The problem is that it is government employees that are running the problem, they unlike "regular" citizens beleive themselfs above on the food chain. TOO BAD, BUT THAT'S OUR CURRENT SITUATION.

Bob said...

I am a full-time RVer. I volunteer regularly and I am always applying for jobs in the future. I agree with Curmudgeon John that you have to follow-up not just wait for a response. However, I have other complaints about the "on line system":

1. "On-line" is a joke when all you can do is download and print a paper application to fill out and mail in.

2. The application forms are typical "one size that doesn't fit anyone". They give you one inch for your life experience and five inches for your zip code. Most RVers and worKampers travel and work as couples, but the forms are for one person, thus requiring two.

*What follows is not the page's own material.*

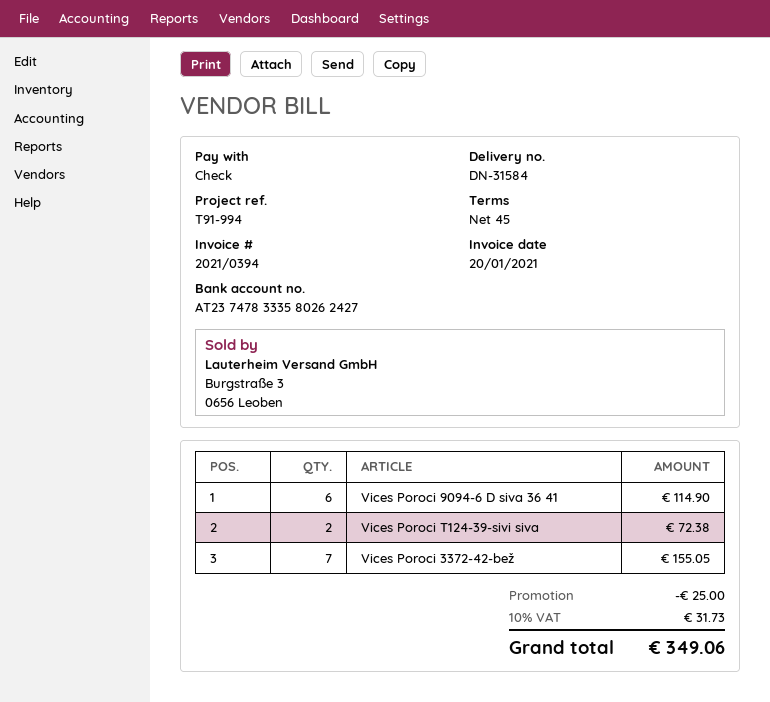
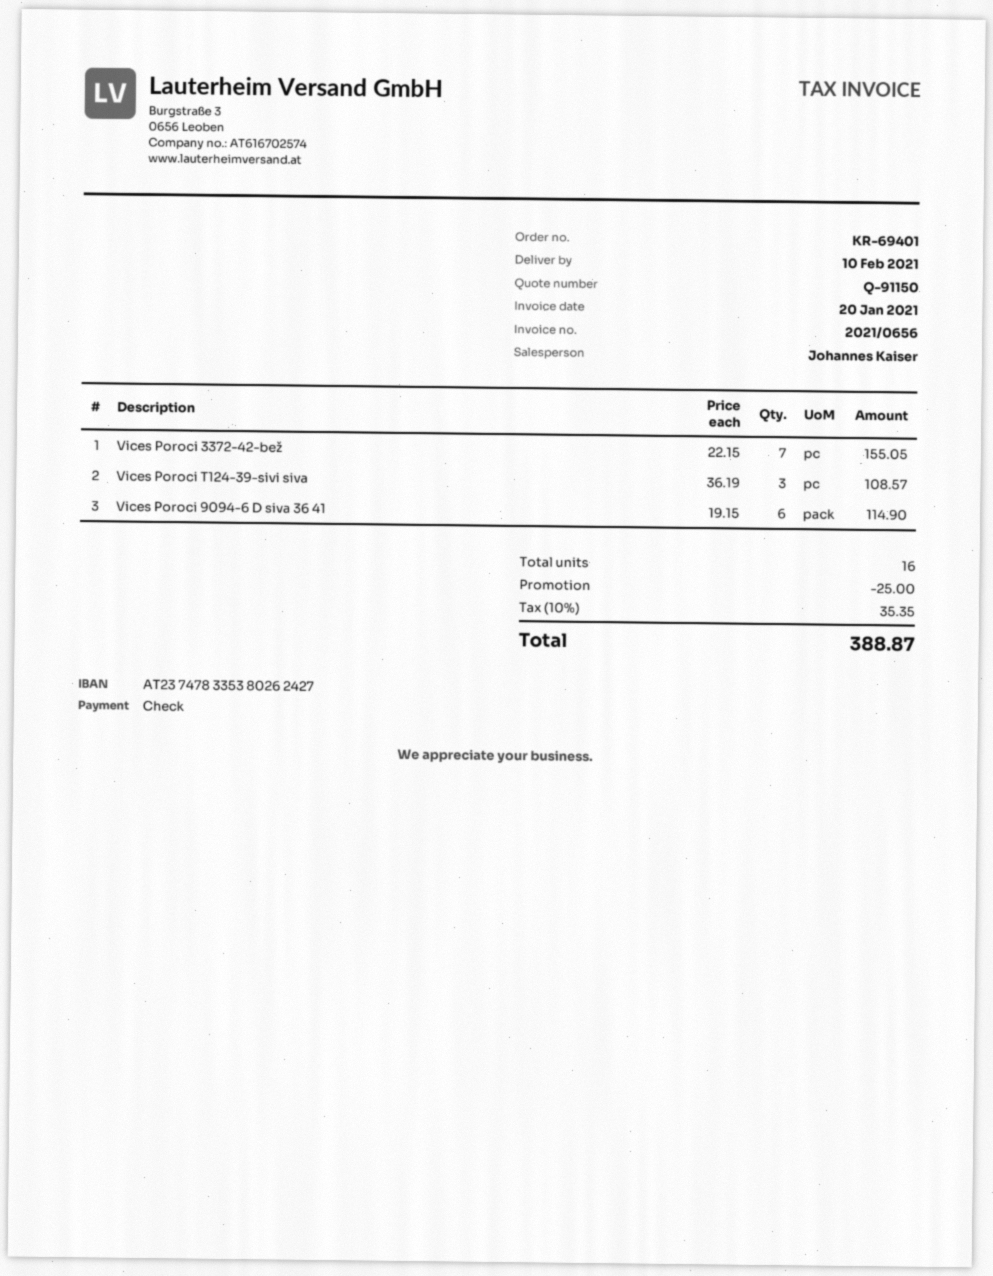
invoice number: 2021/0394 -> 2021/0656
bank account: AT237478333580262427 -> AT237478335380262427
Vices Poroci T124-39-sivi siva: 2 for 72.38 -> 3 for 108.57
tax: 10% = 31.73 -> 10% = 35.35
total: 349.06 -> 388.87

I receive some courtesy negative replies, but not all, and I am OK with that. I operate under the assumption that if I don't hear it is because they haven't gotten to my email -- so I send it it again and maybe again, then telephone.

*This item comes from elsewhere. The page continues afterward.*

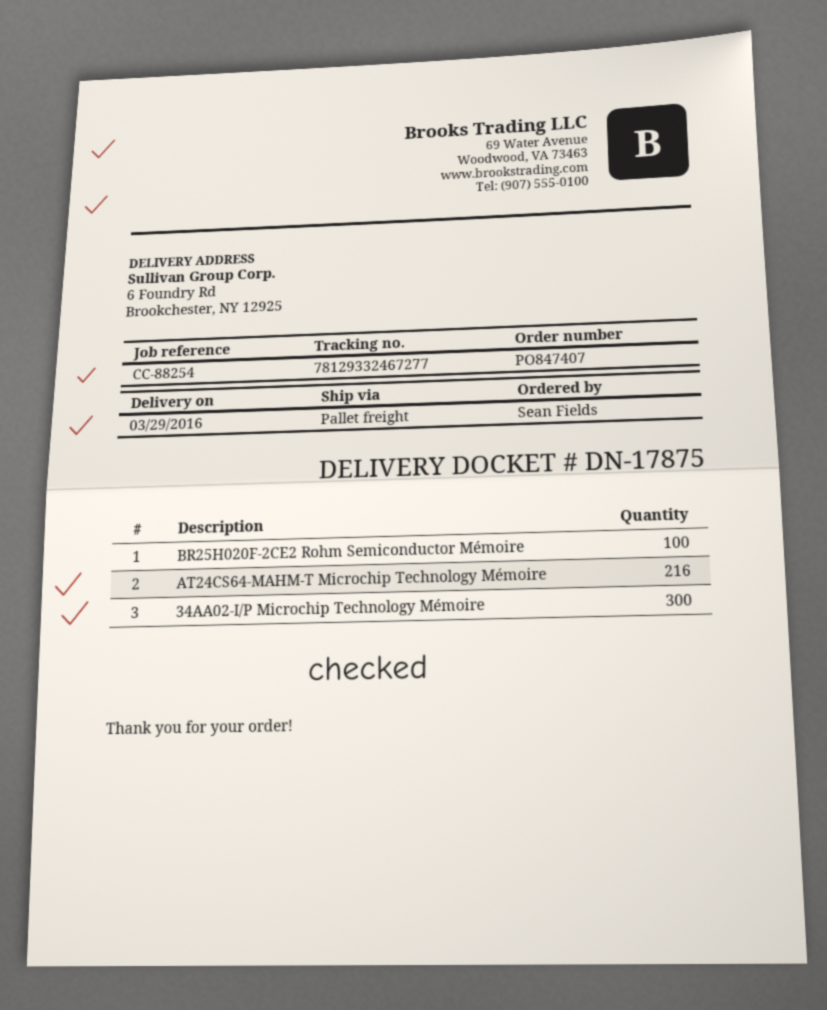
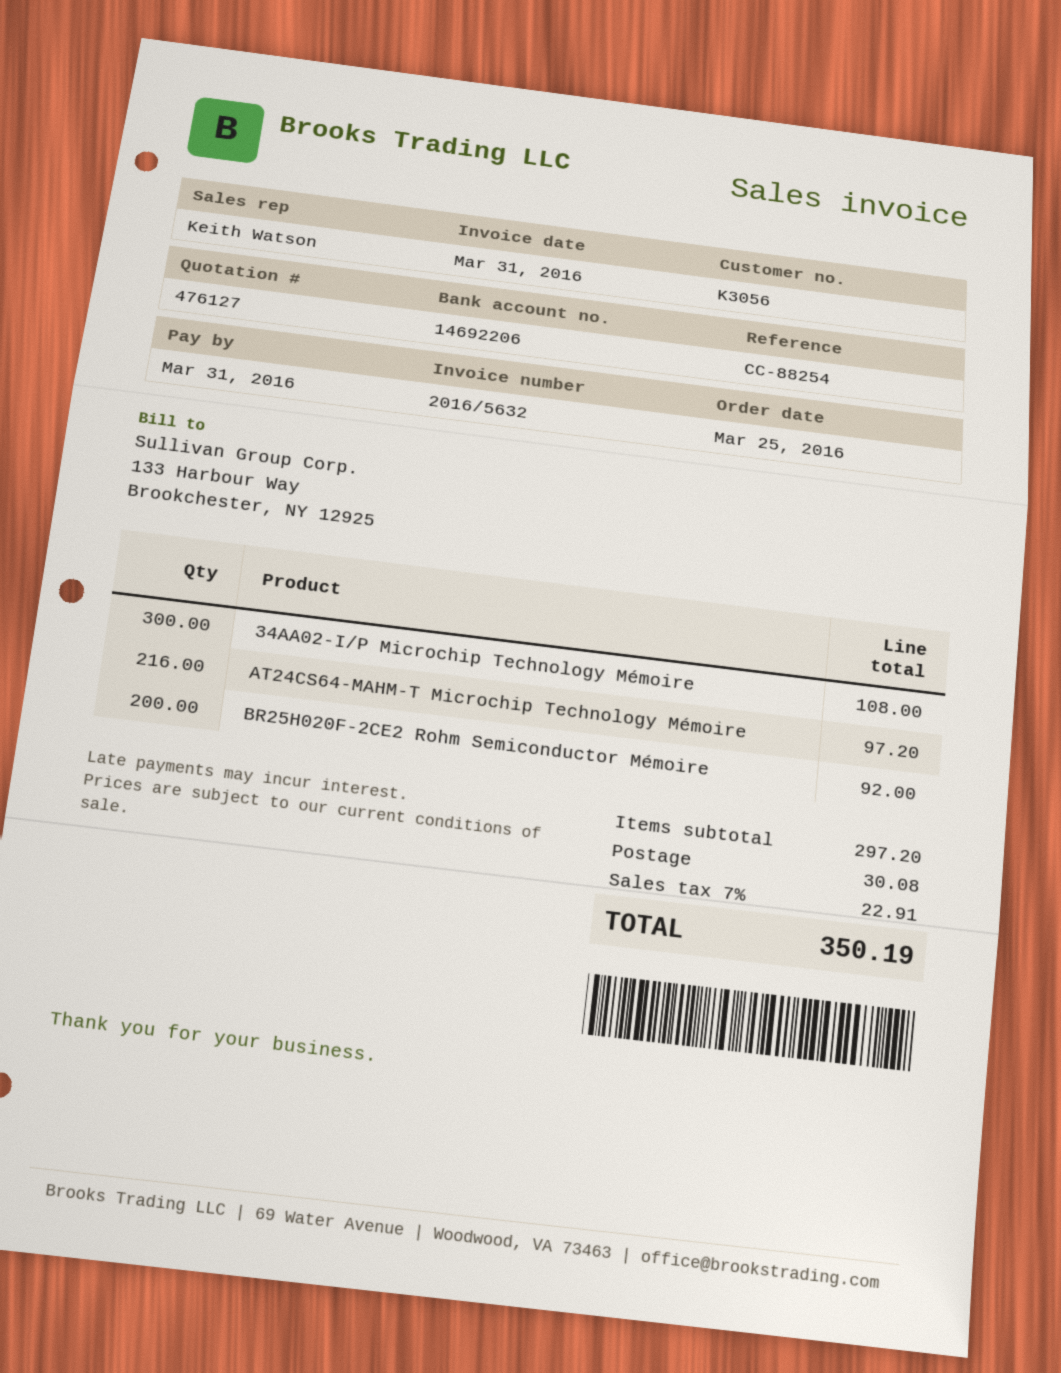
BR25H020F-2CE2 Rohm Semiconductor Mémoire: 100 -> 200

I am convinced that the situation is now that there are more applicants than jobs and more than limited staff can handle. So just like your former work life, you have to make yourself stand out.

walt66 said...

We've worked for BLM on numerous occasions. The responses range from none to next day after posting on line. BLM may be different from NPS because they have a person who works as a volunteer liaison. We have also worked in the private sector where we have volunteered at campgrounds as well. same results. Just keep trying and don't take it personally. We send out volunteer notices to several areas, that we if they respond WE can pick and choose.

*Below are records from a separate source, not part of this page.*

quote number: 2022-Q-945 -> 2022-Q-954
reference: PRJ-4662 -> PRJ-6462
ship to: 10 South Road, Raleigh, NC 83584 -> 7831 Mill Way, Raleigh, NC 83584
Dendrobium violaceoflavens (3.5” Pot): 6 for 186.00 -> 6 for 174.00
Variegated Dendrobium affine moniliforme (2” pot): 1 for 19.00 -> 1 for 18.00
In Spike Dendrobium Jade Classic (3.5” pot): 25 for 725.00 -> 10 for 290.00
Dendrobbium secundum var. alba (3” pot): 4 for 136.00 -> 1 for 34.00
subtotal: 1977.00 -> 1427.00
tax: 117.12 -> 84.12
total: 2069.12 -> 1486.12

ontheroadagain from Idaho said...

Anonymous: As a retired government employee I strongly disagree. As Curmudgeon John said the government workers are always understaffed and overworked. Most government workers give extra hours (for free) on a regular basis to just try to get the job done. For 30 years I got paid for 40 hour weeks and generally worked at least 50. Give them a break - show up and offer to help them with their current task. If you are a good worker (and keep your mouth shut) they may ask you to stay.

Fox said...

Although it is unfortunate .. you said it right in your article that they get 1000's of applications each year in each park... if they answered everyone this would require a full time person to do... and as a previous poster said they just dont have the manpower.
(just did my first year as a CG host in Banff National Park)

Anonymous said...

We volunteered for almost 20 years. We actually did best by just walking into local offices,ranger stations, etc and just asking if they needed anyone. We worked for NPS, State Parks and U.S. Forest Service. Ga. State Parks use many volunteers and always seem to have openings if you aren't particular as to which part of the state you work in.

Jon Hubbell said...

As a 36-year government employee, I say that what "Anonymous" said is crap. Government employees work just as hard as "private" employees. Every occupation & business has its sluffers, but by enlarge, most people work hard and with pride at what they do. If "Anonymous" is so proud of what he/she has to say, fess up to who you are - sign your name.

DNPC said...

I don't believe the comments by "anonymous" have any basis in fact. We've full timed for eight years and volunteered at eight locations. While we haven't had every application acknowledged, we've found by working along side these "government employees" that the great majority are hard-working, dedicated people, just like the rest of us in the "food chain".

Jeffrey said...

If a volunteer has experience running an organization - and everything from the Scouts, Churches, Military to small businesses give you that sort of experience - put together a volunteer outreach/coordinator position. Getting people who can put all the horses pulling in the same direction is just as important as actually making them pull in the same direction.